───── Data section
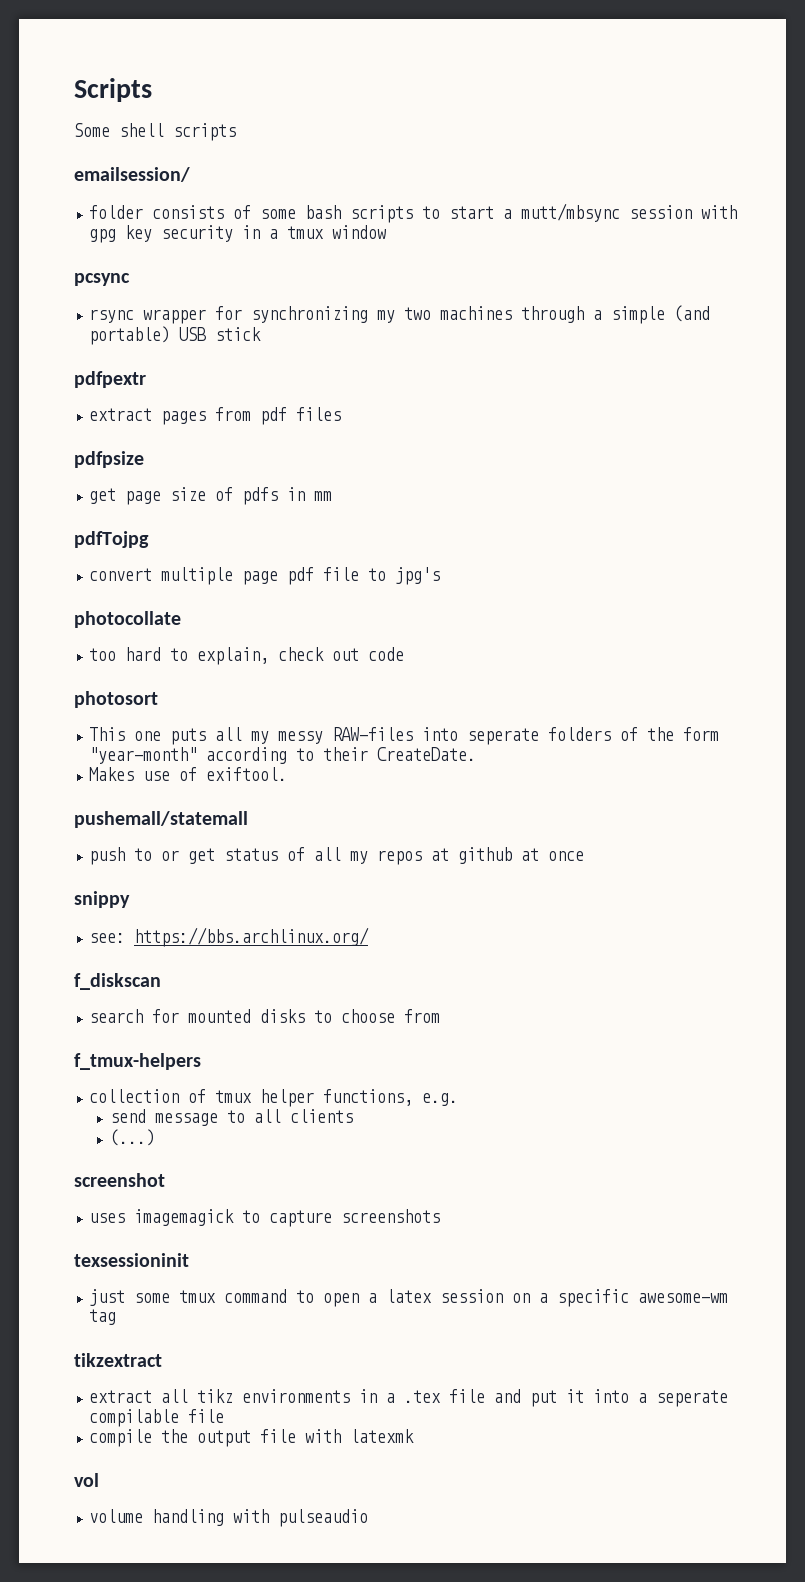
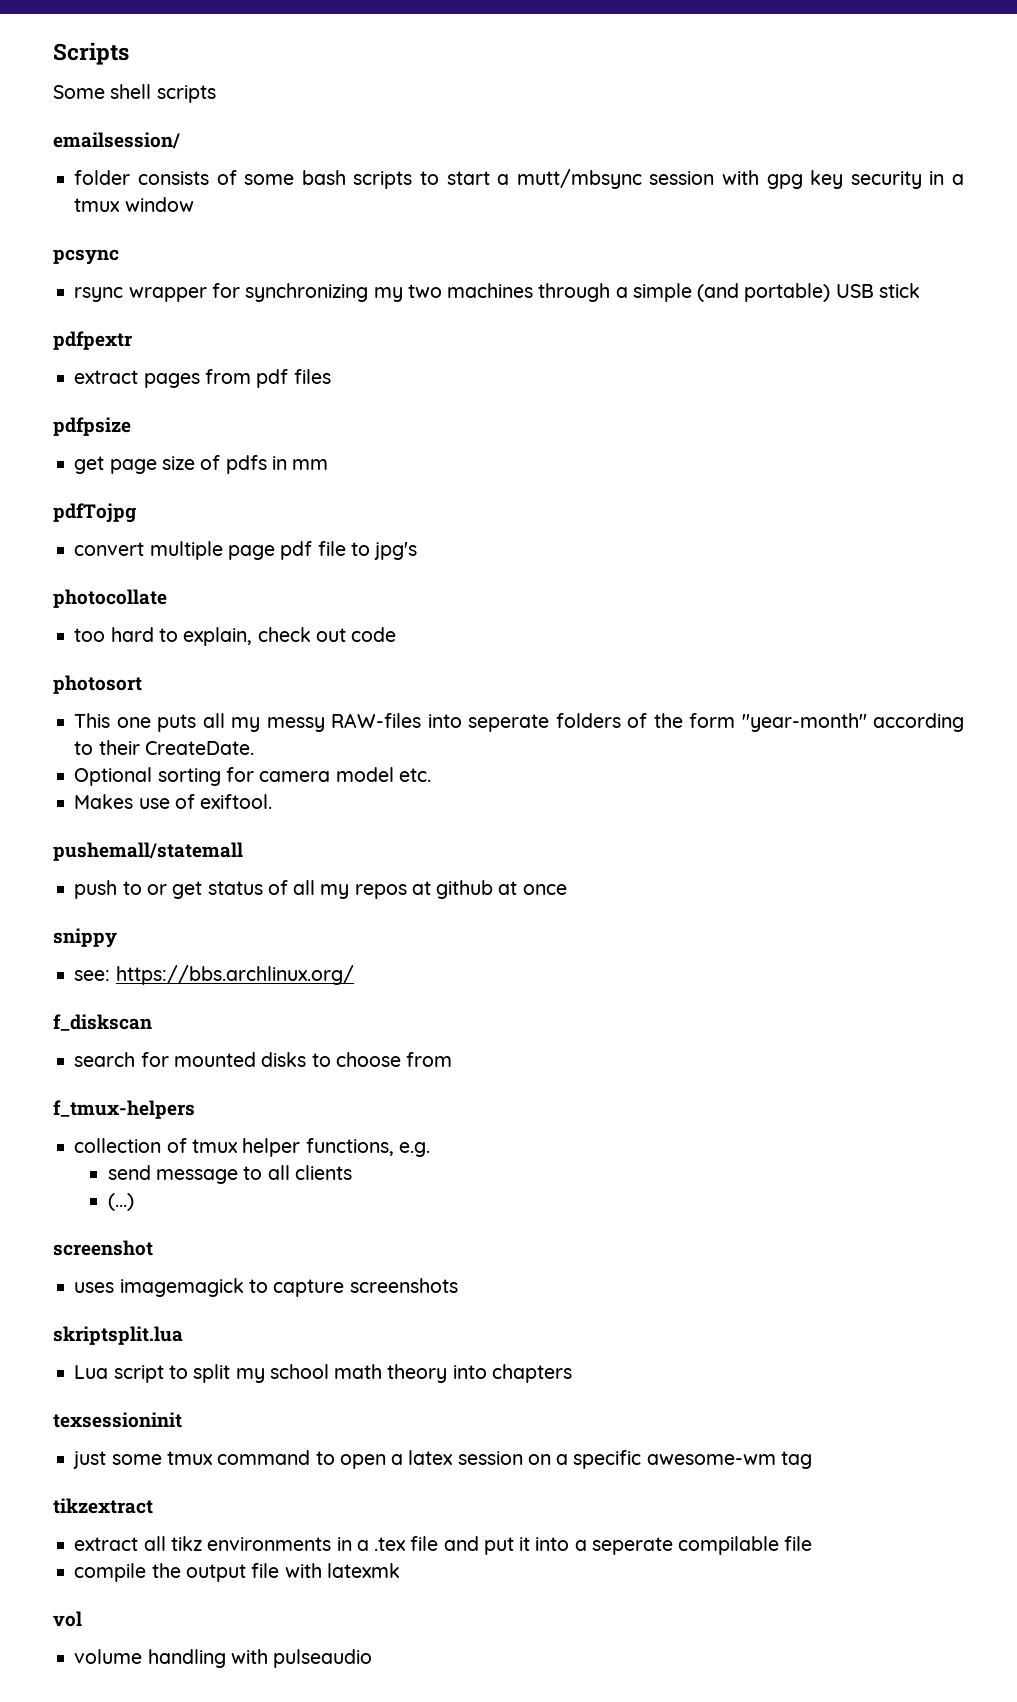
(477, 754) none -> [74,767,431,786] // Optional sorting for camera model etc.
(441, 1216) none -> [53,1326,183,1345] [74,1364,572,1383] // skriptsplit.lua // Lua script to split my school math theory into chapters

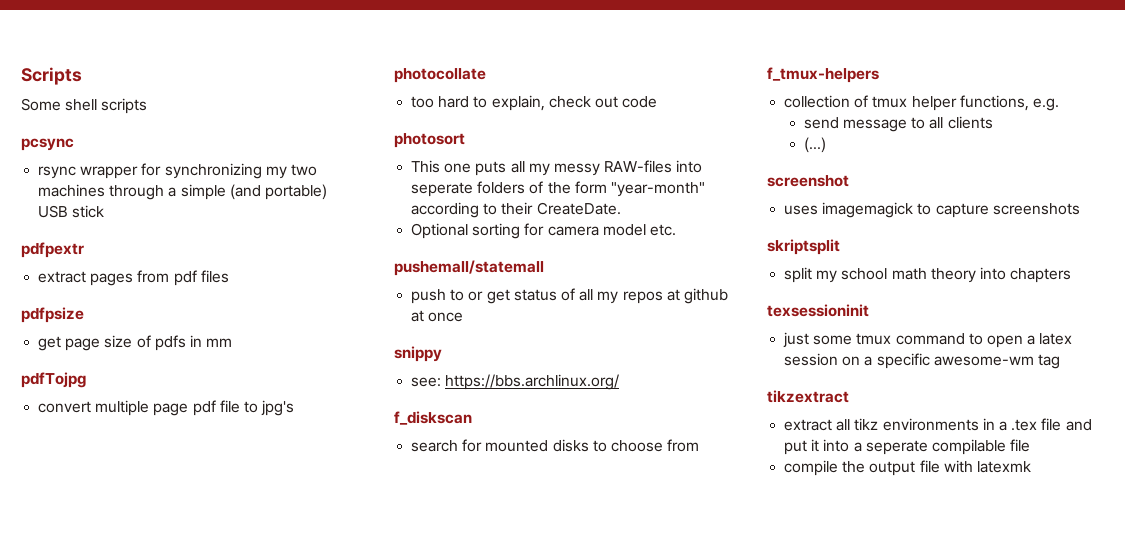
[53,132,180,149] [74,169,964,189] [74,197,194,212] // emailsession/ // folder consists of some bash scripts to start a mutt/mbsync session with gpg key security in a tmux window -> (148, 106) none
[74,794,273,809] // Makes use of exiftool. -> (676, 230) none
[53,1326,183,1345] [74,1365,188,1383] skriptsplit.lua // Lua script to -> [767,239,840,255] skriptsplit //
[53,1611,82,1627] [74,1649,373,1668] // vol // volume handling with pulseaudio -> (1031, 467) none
──────────
───── Data section
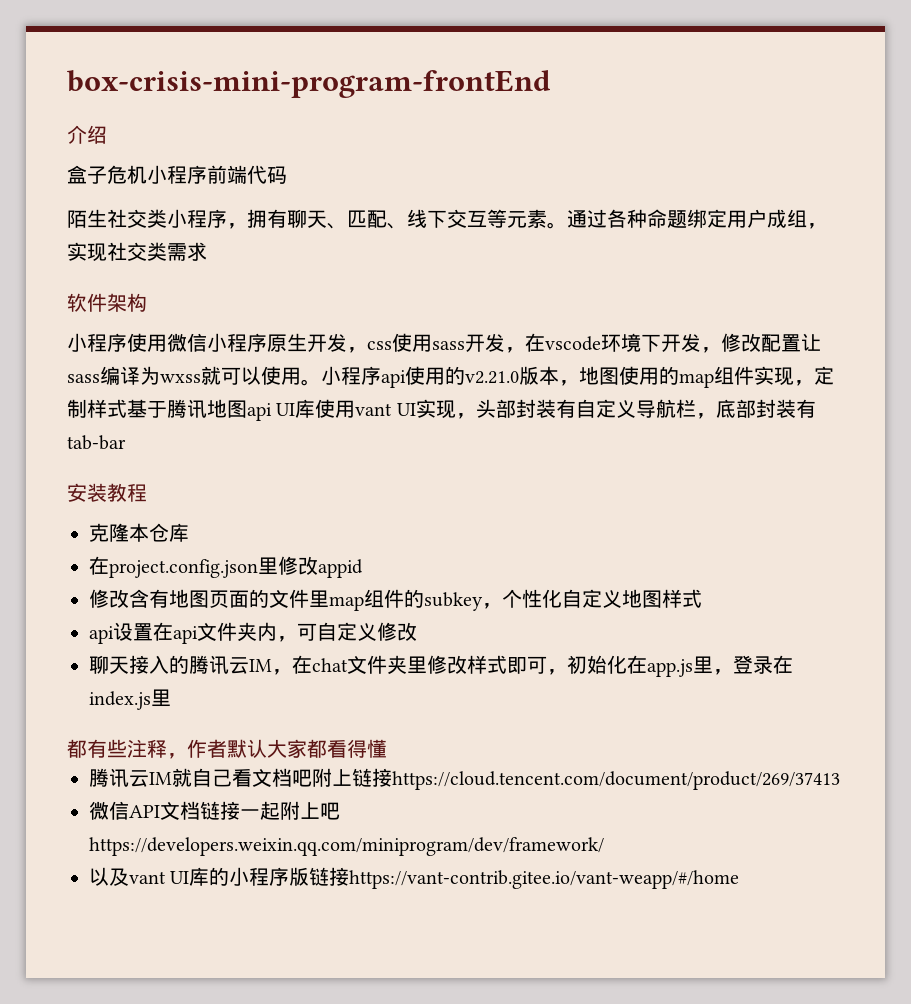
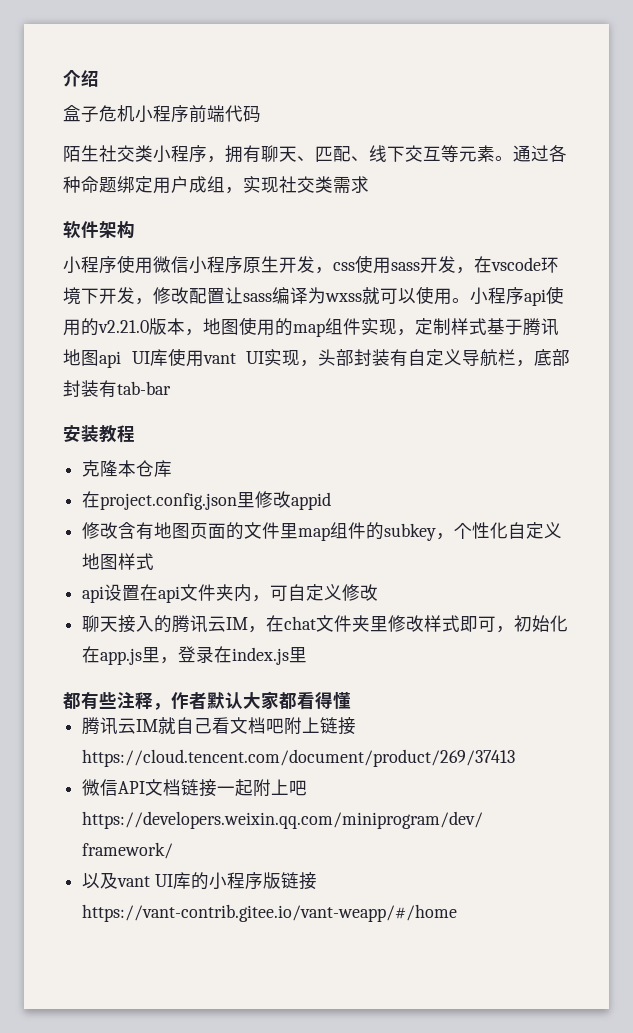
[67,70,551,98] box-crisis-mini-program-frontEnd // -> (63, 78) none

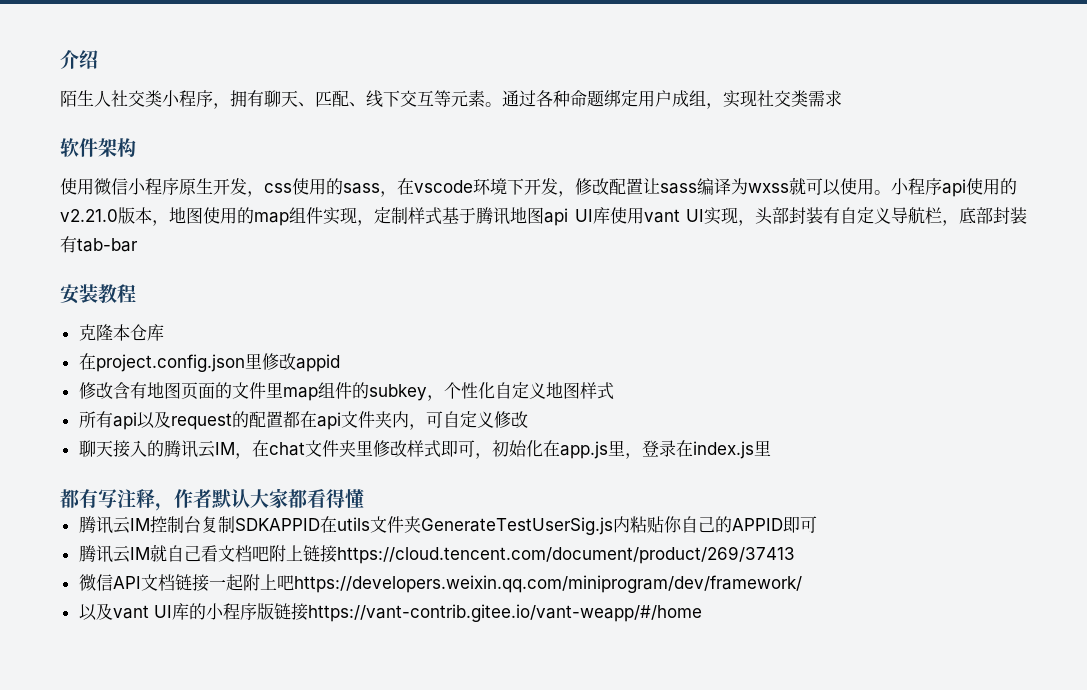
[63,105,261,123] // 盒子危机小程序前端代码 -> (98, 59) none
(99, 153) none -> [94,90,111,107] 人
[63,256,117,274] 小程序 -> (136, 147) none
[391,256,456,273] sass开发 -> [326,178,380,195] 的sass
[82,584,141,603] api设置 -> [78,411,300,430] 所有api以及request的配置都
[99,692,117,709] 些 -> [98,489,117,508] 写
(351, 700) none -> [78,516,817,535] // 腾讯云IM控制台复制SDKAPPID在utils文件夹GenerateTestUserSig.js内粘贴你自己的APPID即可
──────────
**Work request:** Would you copy all lines in the records where the string "skriptsplit" appears?

**Problem solution:**
(441, 1216) none -> [53,1326,183,1345] [74,1364,572,1383] // skriptsplit.lua // Lua script to split my school math theory into chapters
[53,1326,183,1345] [74,1365,188,1383] skriptsplit.lua // Lua script to -> [767,239,840,255] skriptsplit //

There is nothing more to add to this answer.